Labs Flashcards
Which 4 activities fall into data engineering (data pre-processing)?
- data integration
- data transformation
- data reduction
- data cleaning
What is ETL?
Extraction, Transformation & Load
What are the definitions of Extraction, Transformation & Load (ETL)?
- Extraction: selecting data from one or more sources and reading the selected data
- Transformation: converting data from their original form to whatever form the DW needs. This step often also includes cleansing of the data to remove as many errors as possible.
- Loading: putting the converted (transformed) data into the DW
Thinking from a Power BI view, what are the different activities in the data integration process (5 in total)?
- Data Loading – read and convert from data sources
- Data Transformations – join, aggregate, filter, convert data
- Data de-duplication – finds multiple records referring to the same entity, merges them
- Data Profiling – builds tables, histograms, etc. to summarize data
- Data Quality – test against master values, known business rules, constraints, etc.
What does th Power Query Editor do?
- you can connect to one or many data sources,
- shape and transform the data to meet your needs,
- then load that model into Power BI Desktop
What is appending in Power BI?
When you have additional rows of data that you’d like to add to an existing query, you append the query.
What is merging in Power BI?
When you have one or more columns that you’d like to add to another query, you merge the queries
What is M language used for?
M is the query language that can be viewed in the Power Query Editor.

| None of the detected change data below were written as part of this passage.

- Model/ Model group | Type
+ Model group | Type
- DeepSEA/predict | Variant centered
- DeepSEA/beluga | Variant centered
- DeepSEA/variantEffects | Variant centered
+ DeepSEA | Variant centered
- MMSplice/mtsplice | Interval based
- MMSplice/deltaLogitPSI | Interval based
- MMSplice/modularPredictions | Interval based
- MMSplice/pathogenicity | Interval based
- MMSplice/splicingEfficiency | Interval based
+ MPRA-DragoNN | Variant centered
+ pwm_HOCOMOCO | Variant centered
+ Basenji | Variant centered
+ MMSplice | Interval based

Power Query (or M) is an ETL (Extraction, Transformation, Load) tool, so it gets data and transforms it into tables that can be loaded and structured in a data model.

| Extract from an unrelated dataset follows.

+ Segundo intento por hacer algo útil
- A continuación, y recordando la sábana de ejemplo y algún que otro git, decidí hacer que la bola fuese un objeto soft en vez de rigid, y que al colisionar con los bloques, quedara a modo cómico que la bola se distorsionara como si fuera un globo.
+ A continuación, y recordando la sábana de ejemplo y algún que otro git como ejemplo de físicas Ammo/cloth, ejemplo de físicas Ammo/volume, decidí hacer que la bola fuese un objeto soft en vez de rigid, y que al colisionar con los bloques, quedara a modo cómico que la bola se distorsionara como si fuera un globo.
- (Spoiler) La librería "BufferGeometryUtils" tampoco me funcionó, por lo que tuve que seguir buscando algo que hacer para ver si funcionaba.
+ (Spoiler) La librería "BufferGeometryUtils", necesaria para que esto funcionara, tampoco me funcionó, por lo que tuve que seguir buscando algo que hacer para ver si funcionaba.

e.g. after filtering, if you go to the Advanced Editor, you can find the underlaying M code that was written by Power BI for filtering the values.
What is DAX language used for?
DAX is the language you use when you create transformations in the Power BI Desktop main screens rather than via the query editor.
DAX creates Measures & Calculated columns.
What is the difference between calculated columns and measures?
A calculated columns works at row level.
A Measure value is only activated given a certain context.
What are some of Power BI’s built-in time intelligence functions?
- SAMEPERIODLASTYEAR
- TOTALYTD
- PARALLELPERIOD
Which three views do you have in Power BI Desktop?
- Report view
- Data View
- Relationship View
What is a dimensional model used for?
A Dimensional model is designed to read, summarize, analyze numeric information like values, balances, counts, weights, etc. in a data warehouse.
What are relation models used for?
relation models are optimized for addition, updating and deletion of data in a real-time Online Transaction System (Databases).
What is a dimensional model?
- A Dimensional Model is a data structure technique optimized for Data warehousing tools. It is the architecture behind a DW.
- The concept of Dimensional Modelling was developed by Ralph Kimball and is comprised of “fact” and “dimension” tables.